Not exactly meeting your request, but Stu Brand says (on p231 of The_Whole_Earth_Discipline) that he uses a similar idea in the debate format for the "Seminars about Long Term Thinking" at the Long Now Foundation. Each debater has to start out by stating his position, then is iterviewed by the oponent. The oponent must restate said position to the original debator's satisfaction.
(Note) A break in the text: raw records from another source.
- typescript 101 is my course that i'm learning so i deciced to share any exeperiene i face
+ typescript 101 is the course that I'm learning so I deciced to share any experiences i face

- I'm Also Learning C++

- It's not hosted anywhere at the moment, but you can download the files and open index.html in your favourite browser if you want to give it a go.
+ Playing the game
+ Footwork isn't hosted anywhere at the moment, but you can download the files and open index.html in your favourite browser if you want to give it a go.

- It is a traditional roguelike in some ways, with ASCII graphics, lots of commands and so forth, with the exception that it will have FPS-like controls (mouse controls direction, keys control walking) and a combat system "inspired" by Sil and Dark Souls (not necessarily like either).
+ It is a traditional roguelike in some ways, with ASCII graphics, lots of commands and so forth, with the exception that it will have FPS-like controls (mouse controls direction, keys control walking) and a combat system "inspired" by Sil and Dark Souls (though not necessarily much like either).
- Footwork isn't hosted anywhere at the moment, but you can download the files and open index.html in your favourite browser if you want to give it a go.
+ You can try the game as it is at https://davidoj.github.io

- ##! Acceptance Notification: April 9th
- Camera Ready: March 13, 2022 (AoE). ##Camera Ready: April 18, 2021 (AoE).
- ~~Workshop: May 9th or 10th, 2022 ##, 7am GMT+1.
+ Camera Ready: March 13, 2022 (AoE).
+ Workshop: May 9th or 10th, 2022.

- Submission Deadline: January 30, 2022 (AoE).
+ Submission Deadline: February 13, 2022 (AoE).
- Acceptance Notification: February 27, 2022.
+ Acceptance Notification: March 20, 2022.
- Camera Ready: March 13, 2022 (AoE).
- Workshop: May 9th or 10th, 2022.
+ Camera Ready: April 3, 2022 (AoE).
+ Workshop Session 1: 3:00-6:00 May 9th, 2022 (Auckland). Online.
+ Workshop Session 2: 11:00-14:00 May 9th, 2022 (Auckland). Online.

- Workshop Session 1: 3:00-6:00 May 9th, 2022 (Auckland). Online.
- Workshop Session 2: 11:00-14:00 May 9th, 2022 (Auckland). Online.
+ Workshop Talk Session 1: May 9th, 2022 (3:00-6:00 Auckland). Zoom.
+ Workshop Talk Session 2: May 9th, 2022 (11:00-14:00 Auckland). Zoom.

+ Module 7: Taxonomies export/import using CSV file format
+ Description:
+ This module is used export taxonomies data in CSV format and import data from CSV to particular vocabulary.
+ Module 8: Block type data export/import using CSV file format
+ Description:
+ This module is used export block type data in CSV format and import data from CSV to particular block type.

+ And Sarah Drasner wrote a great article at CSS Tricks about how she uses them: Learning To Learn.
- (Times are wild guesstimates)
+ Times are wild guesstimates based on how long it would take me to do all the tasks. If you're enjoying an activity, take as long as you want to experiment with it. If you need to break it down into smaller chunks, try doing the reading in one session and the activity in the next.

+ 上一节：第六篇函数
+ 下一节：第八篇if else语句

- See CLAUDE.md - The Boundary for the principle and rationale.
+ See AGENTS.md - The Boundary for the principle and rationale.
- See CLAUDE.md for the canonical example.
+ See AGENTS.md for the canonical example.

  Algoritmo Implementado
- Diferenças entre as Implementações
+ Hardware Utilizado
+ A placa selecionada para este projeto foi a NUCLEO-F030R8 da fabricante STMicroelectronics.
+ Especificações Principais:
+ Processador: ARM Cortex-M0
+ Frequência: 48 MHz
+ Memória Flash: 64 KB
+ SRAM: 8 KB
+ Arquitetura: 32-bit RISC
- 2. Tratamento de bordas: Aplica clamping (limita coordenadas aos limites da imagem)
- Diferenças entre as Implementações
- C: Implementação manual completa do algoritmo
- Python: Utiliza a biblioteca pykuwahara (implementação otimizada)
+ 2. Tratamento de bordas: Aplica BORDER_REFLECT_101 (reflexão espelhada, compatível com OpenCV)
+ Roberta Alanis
Brand says they were popular with the audience, but I can't find many debates in the list of recent semiars. Seems to have failed the market test, but I'd pay to watch one of those and I suspect is was a supply problem.

Doc Merlin writes:

[Comment removed for rudeness.--Econlib Ed.]

Julien writes:

Nice job Bryan. You fooled me.

eccdogg writes:

[Comment removed for ad hominem remarks. EconLog is not a referendum about other bloggers. Comments are required to address the content of the post. --Econlib Ed.]

Scott writes:

Ilya Somin at Volokh promises an attempt in his next post:

Kevin writes:

[Comment removed for making snide ad hominem remarks. Email the to request restoring your comment privileges. A valid email address is required to post comments on EconLog and EconTalk.--Econlib Ed.]

Chandran writes:

Professor DeLong lists 14 steps in Nozicks argument.

Unfortunately for his reconstruction, Nozick does not make the claims attributed to him in steps 3, 4, the second part of 5, 6, 7, 8, 9, 11 and 12.

Even when it comes to consequentialism, Nozick expresses some doubts about taking an absolutist position, so 1,2, 13, and 14 have to be re-thought as expressions of RN's views.

Since Nozick was very sceptical about philosophical practice and the general quest for knock-down arguments, 10 is a pretty fair statement of RN's view.

I offered this comment on the BDL site but did not make the cut. Perhaps it is still under review. I think 10 is BDL's real contribution to our understanding of Nozick.

Alexandra Thorn writes:
If marijuana legalization proves a resounding success, we can talk about harder drugs in two or three decades.

This may be a successful approach to persuading some libertarians to be more like conservatives, but it doesn't sound like the kind of argument that someone with conservative values on illegal drugs would actually make. It sounds more like a left-leaning middle-of-the-road American.

Other parts of the post also sounded a lot like arguments for mainstream values, not arguments for Conservative values.

That said, I am willing to believe that the Conservatives participating in the discussion were actually more mainstream or open-minded than the Conservatives I've encountered in life...

Tracy W writes:

Is it just me, or are these not Turing tests? We all know who wrote the piece, as they stuck their names on them, and what their real political views roughly are, so our assessment of how well everyone did is going to be biased.

Yancey Ward writes:

A wag on MR posted the following comment which was hilarious:

PoNyman June 22, 2011 at 11:00 pm

You all are fools. That was Nozick hacking DeLong’s site and writing as DeLong.

My patience with the commenters on this thread is reaching a limit.

Bryan Caplan asked for examples of attempts to pass the Turing Test. Comments in this thread should pass the test of being examples of that test. Related comments and questions, such as Chandran's or Tracy W's are also fine. Comments that consist of snide remarks about someone's personal attributes or character violate EconLog's long-standing no-ad-hominem remarks rule.

Any further backhanded, snippy, or rude personal remarks will result in the commenter's being banned from EconLog for at least a month, if not permanently.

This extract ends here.